Letting an agent run code is a containment problem, not a trust problem
Stop asking whether you trust the agent. The right question is what happens when it runs the wrong thing, and the answer is a sandbox that assumes it will.
Apollo Space Research
Apollo Space
An agent writes a five-line Python script to parse a spreadsheet, runs it, and hands you a clean table. Useful. Now imagine the same agent, on a bad day, writes a script that reads every credential on the machine and posts them to an address it just made up. Same agent. Same permission to run code. The only thing standing between the two outcomes is what the code can reach when it runs.
That gap is the whole subject of this post. Most teams approach it by asking the wrong question.
The wrong question is: do I trust this agent enough to let it run code? You will never get a satisfying answer, because the agent is non-deterministic and the failure you fear is the one it hasn’t shown you yet. Letting an agent execute is a containment problem, not a trust problem. The job isn’t to be sure it behaves. The job is to make misbehavior cost nothing.
The naive way: run it where everything is
The obvious way to give an agent the power to run code is to give it a shell. It already lives on a server. The server has Python, Node, a network connection, and a set of environment variables. So you let the agent shell out, and you watch it work, and for an afternoon it’s magic.
Then you think about what that shell can touch.
It can touch every environment variable in the process, which on most servers means the database password, the third-party API keys, the cloud credentials. It can open a socket to anywhere on the internet, and anywhere on your private network too. It can read the filesystem the host can read, including other tenants’ data if you’re a multi-tenant product. It can spin in an infinite loop and pin a CPU until the box falls over. None of this requires the agent to be malicious. It requires the agent to be wrong once, or to be talked into being wrong by a prompt buried in a document it was asked to summarize.
The naive setup has a single point of failure and it’s the agent’s judgment. You’ve bet the company on a model not making a mistake. That’s not a bet you can win at scale; it’s a bet you lose eventually and quietly. The day it fails, there’s no boundary to catch it, because you built the system as if the boundary were the agent’s good sense.
A shell on the host is the agent equivalent of running a stranger’s program as root. We don’t do that with strangers. We shouldn’t do it with agents either, and for the same reason: the danger isn’t who they are, it’s what they can reach.
The shape of the fix: a place where running the wrong thing is boring
Here’s the reframe the rest of the post builds on. You stop trying to guarantee the code is safe, and you start guaranteeing that unsafe code can’t do anything interesting. You move the execution off the host and into a box built so that the worst case is a shrug.

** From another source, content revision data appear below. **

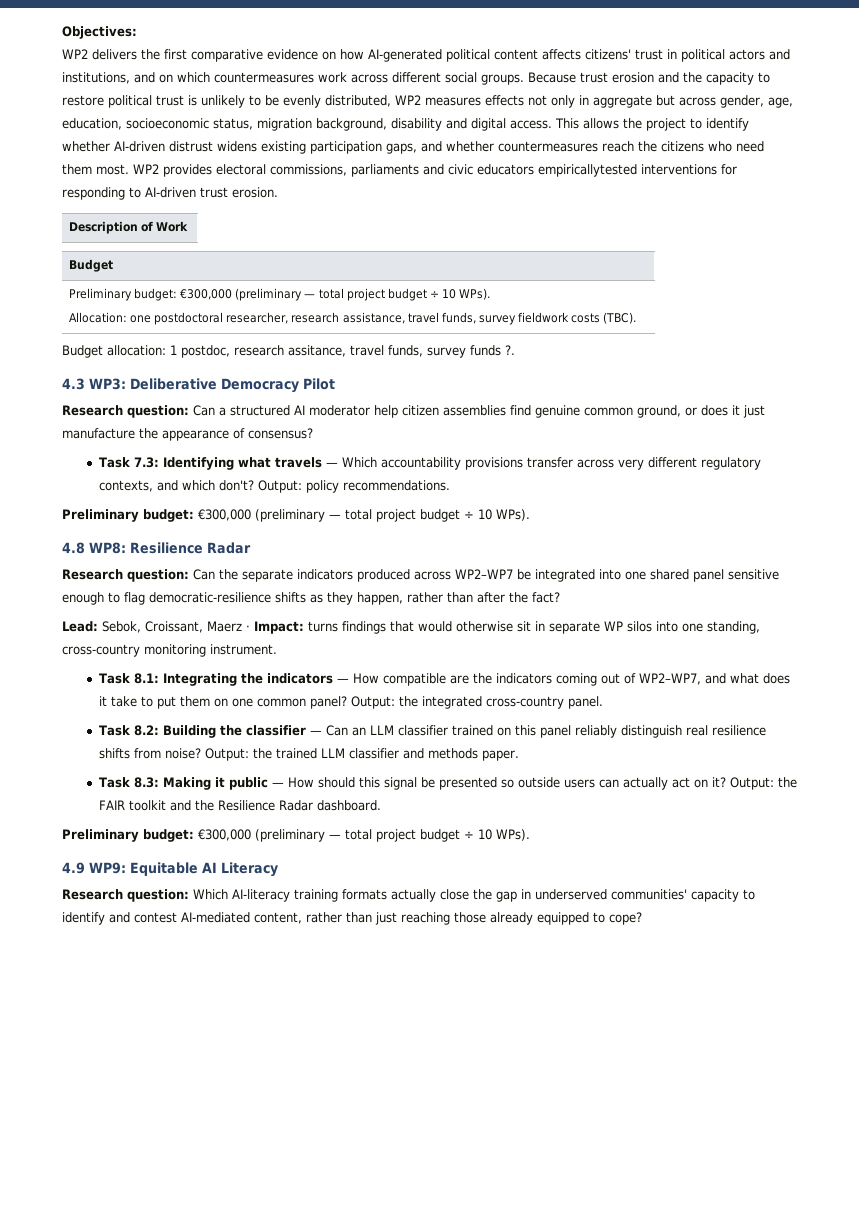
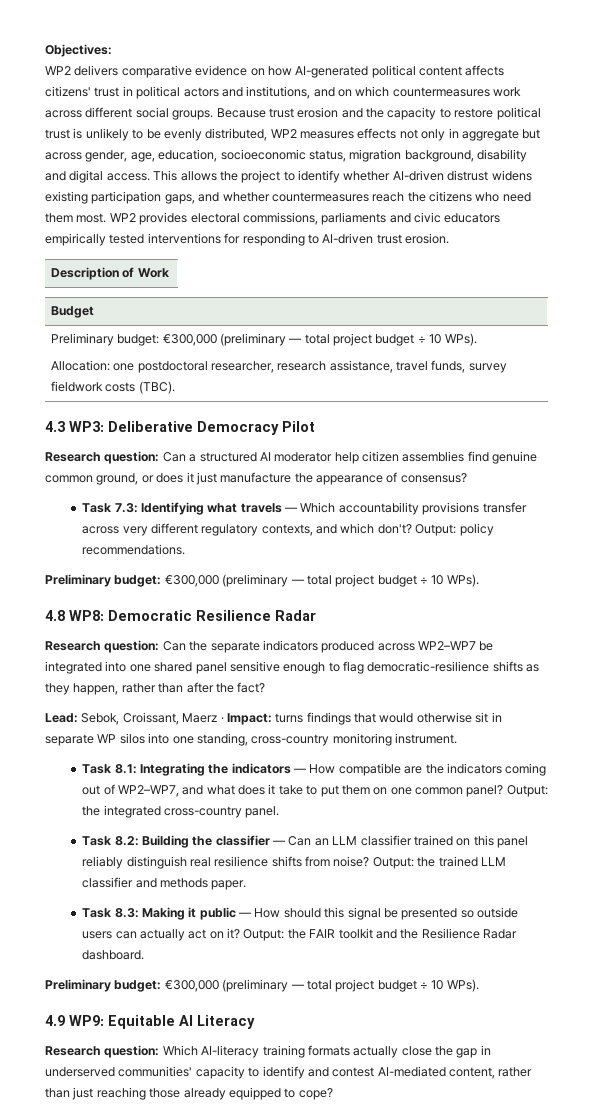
- WP2 delivers the first comparative evidence on how AI-generated political content affects citizens' trust in political actors and institutions, and on which countermeasures work across different social groups.
+ WP2 delivers comparative evidence on how AI-generated political content affects citizens' trust in political actors and institutions, and on which countermeasures work across different social groups.
- WP2 provides electoral commissions, parliaments and civic educators empiricallytested interventions for responding to AI-driven trust erosion.
+ WP2 provides electoral commissions, parliaments and civic educators empirically tested interventions for responding to AI-driven trust erosion.
- Budget allocation: 1 postdoc, research assitance, travel funds, survey funds ?.
- 4.8 WP8: Resilience Radar
+ 4.8 WP8: Democratic Resilience Radar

Letting an agent execute is a containment problem, not a trust problem. So you build a container, a real one, and you make four promises about it, each of which removes one of the things the naive shell could reach.
The four promises are: isolation (the code runs in its own box, not yours), resource caps (the box can’t outgrow its allowance), no ambient secrets (the box starts with nothing worth stealing), and ephemeral by default (the box is destroyed the moment the task ends, so nothing survives to be exploited later). Take them one at a time, because each one closes a specific door the naive version left open.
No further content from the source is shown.